*
Quick Links|Home|Worldwide
Microsoft*
Search for


Dryad

Overview

Dryad is an infrastructure which allows a programmer to use the resources of a computer cluster or a data center for running data-parallel programs. A Dryad programmer can use thousands of machines, each of them with multiple processors or cores, without knowing anything about concurrent programming.

The Structure of Dryad Jobs

dryad job

A Dryad programmer writes several sequential programs and connects them using one-way channels. The computation is structured as a directed graph: programs are graph vertices, while the channels are graph edges. A Dryad job is a graph generator which can synthesize any directed acyclic graph. These graphs can even change during execution, in response to important events in the computation.

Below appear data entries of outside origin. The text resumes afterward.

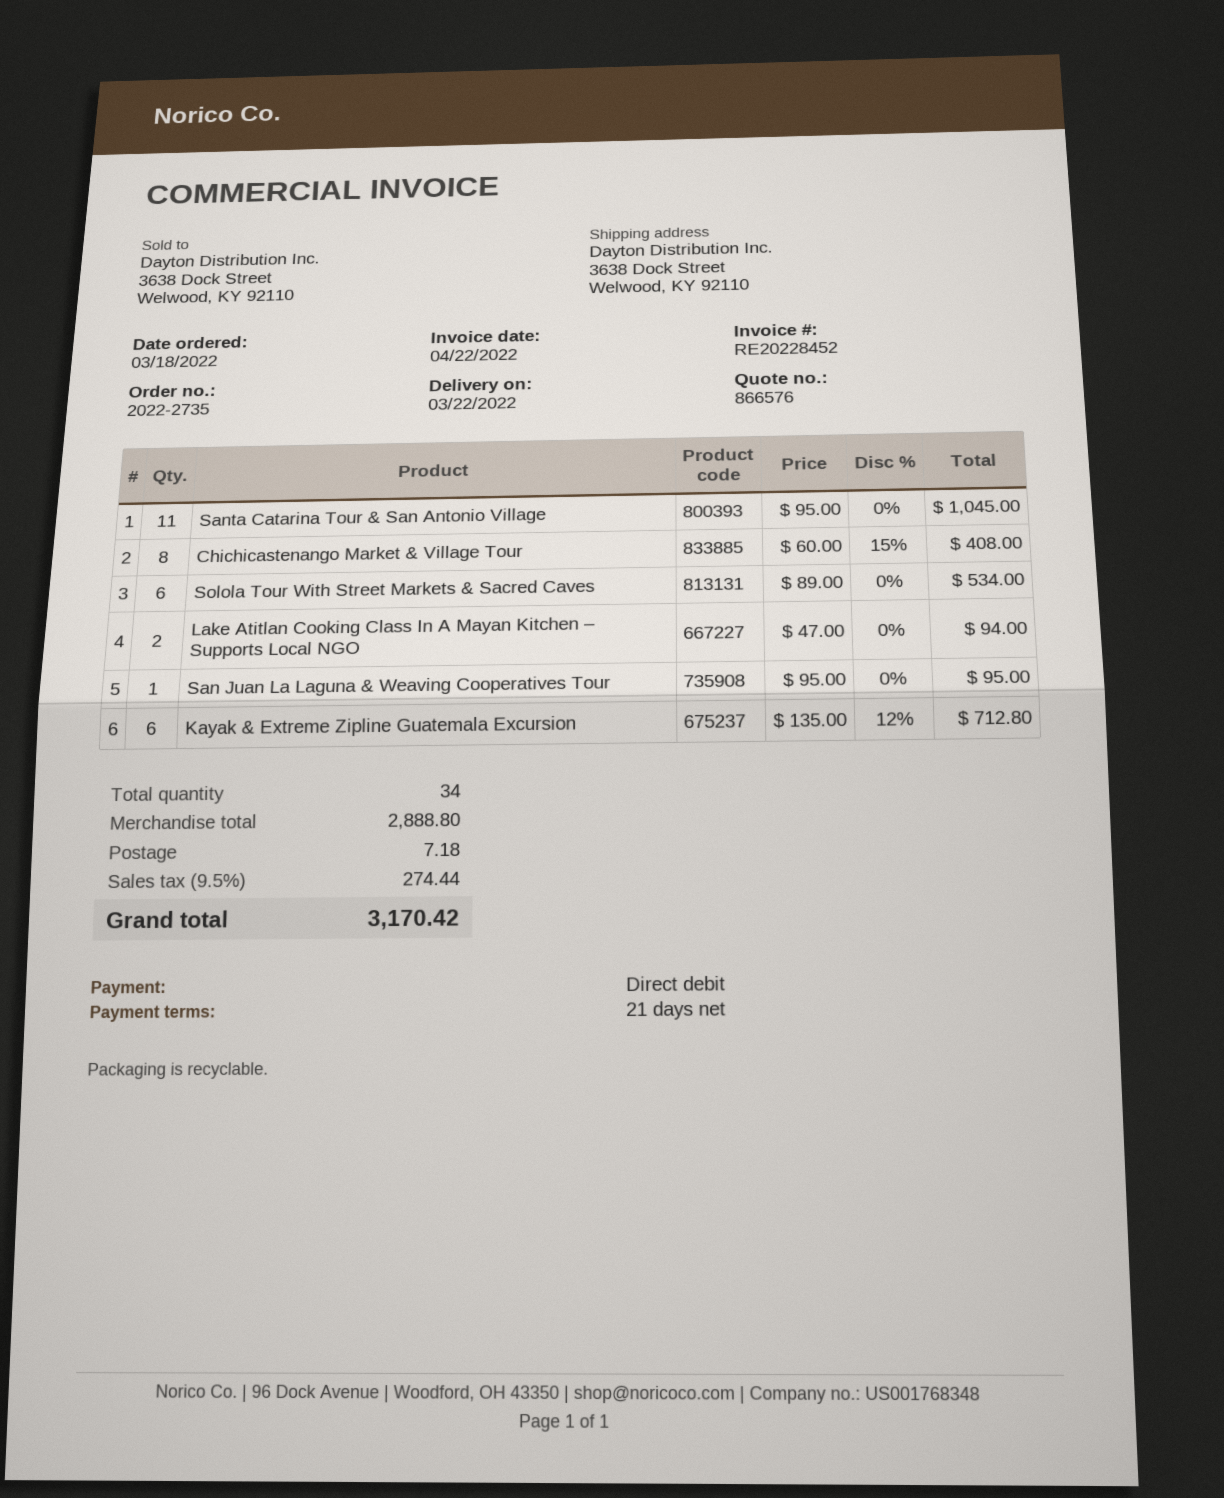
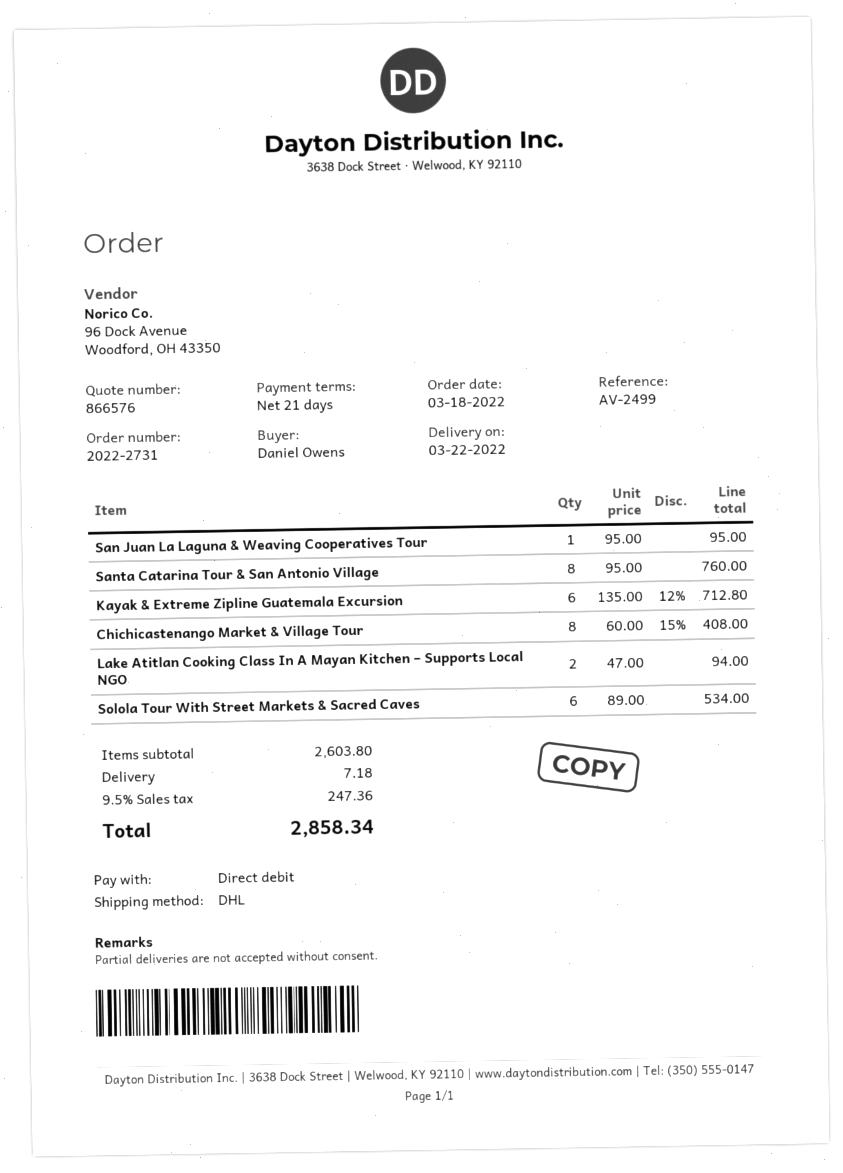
order number: 2022-2735 -> 2022-2731
Santa Catarina Tour & San Antonio Village: 11 x 95.00 = 1045.00 -> 8 x 95.00 = 760.00
subtotal: 2888.80 -> 2603.80
tax: 9.5% = 274.44 -> 9.5% = 247.36
total: 3170.42 -> 2858.34

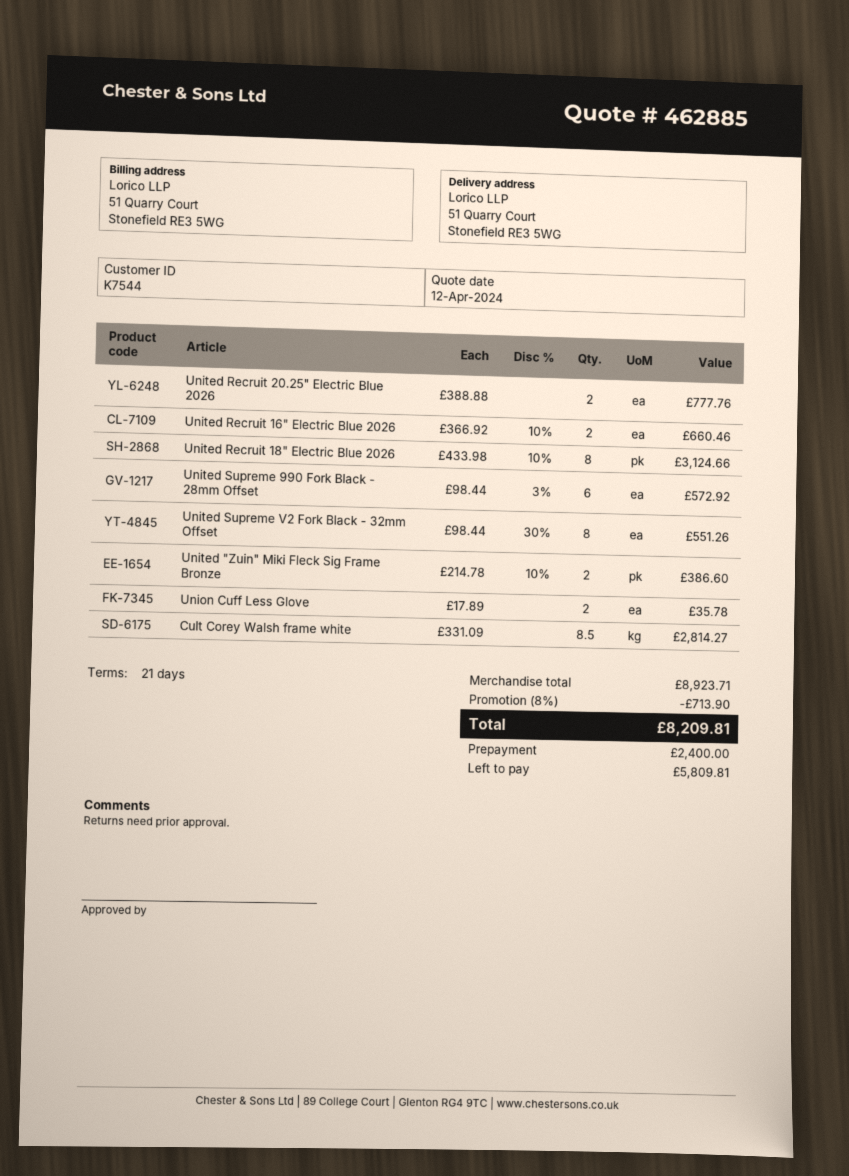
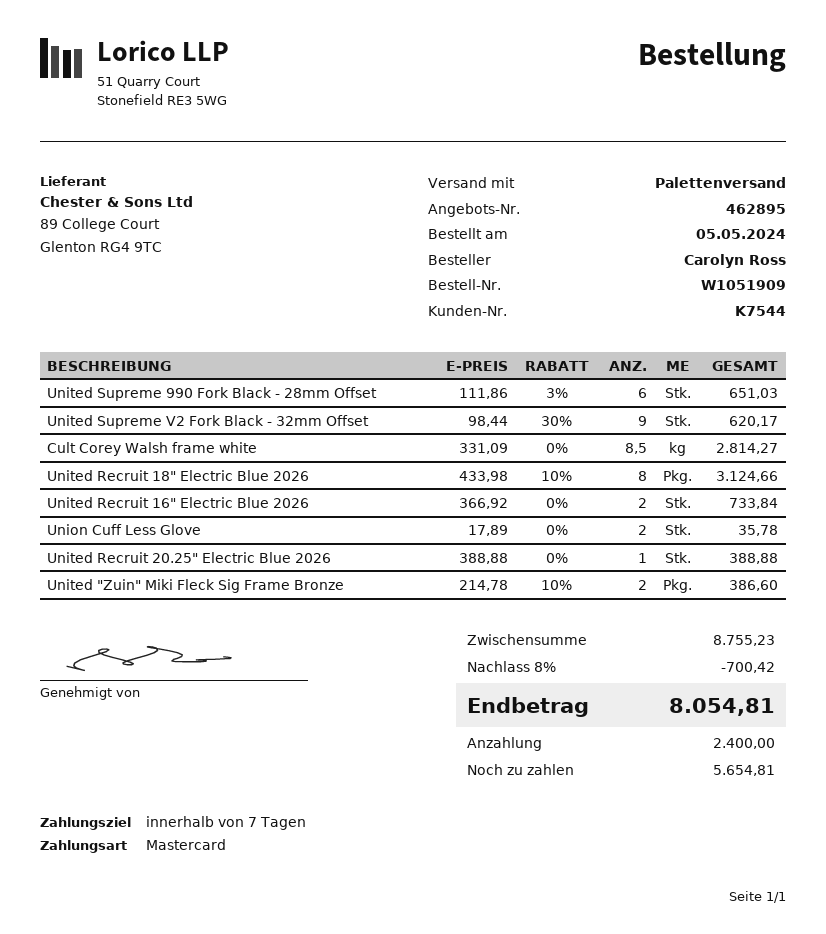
quote number: 462885 -> 462895
payment terms: 21 days -> 7 days
United Recruit 20.25" Electric Blue 2026: 2 x 388.88 = 777.76 -> 1 x 388.88 = 388.88
United Recruit 16" Electric Blue 2026: 2 x 366.92 - 10% = 660.46 -> 2 x 366.92 = 733.84
United Supreme 990 Fork Black - 28mm Offset: 6 x 98.44 - 3% = 572.92 -> 6 x 111.86 - 3% = 651.03
United Supreme V2 Fork Black - 32mm Offset: 8 x 98.44 - 30% = 551.26 -> 9 x 98.44 - 30% = 620.17
subtotal: 8923.71 -> 8755.23
discount: 8% = 713.90 -> 8% = 700.42
total: 8209.81 -> 8054.81
balance: 5809.81 -> 5654.81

Dryad is quite expressive. It completely subsumes other computation frameworks, such as Google's map-reduce, or the relational algebra. Moreover, Dryad handles job creation and management, resource management, job monitoring and visualization, fault tolerance, re-execution, scheduling, and accounting.



The Dryad Software Stack

As a proof of Dryad's versatility, a rich software ecosystem has been built on top Dryad:

  • SSIS on Dryad executes many instances of SQL server, each in a separate Dryad vertex, taking advantage of Dryad's fault tolerance and scheduling. This system is currently deployed in a live production system as part of one of Microsoft's AdCenter log processing pipelines.
  • DryadLINQ generates Dryad computations from the LINQ Language-Integrated Query extensions to C#.
  • The distributed shell is a generalization of the pipe concept from the Unix shell in three ways. If Unix pipes allow the construction of one-dimensional (1-D) process structures, the distributed shell allows the programmer to build 2-D structures in a scripting language. The distributed shell generalizes Unix pipes in three ways:
    1. It allows processes to easily connect multiple file descriptors of each process -- hence the 2-D aspect.
    2. It allows the construction of pipes spanning multiple machines, across a cluster.
    3. It virtualizes the pipelines, allowing the execution of pipelines with many more processes than available machines, by time-multiplexing processors and buffering results.

software layers

Project Members

Publications

Dryad: Distributed Data-Parallel Programs from Sequential Building Blocks
Michael Isard, Mihai Budiu, Yuan Yu, Andrew Birrell, and Dennis Fetterly
European Conference on Computer Systems (EuroSys), Lisbon, Portugal, March 21-23, 2007

Video of a presentation on Dryad at the Google Campus, given by Michael Isard, Nov 1, 2007.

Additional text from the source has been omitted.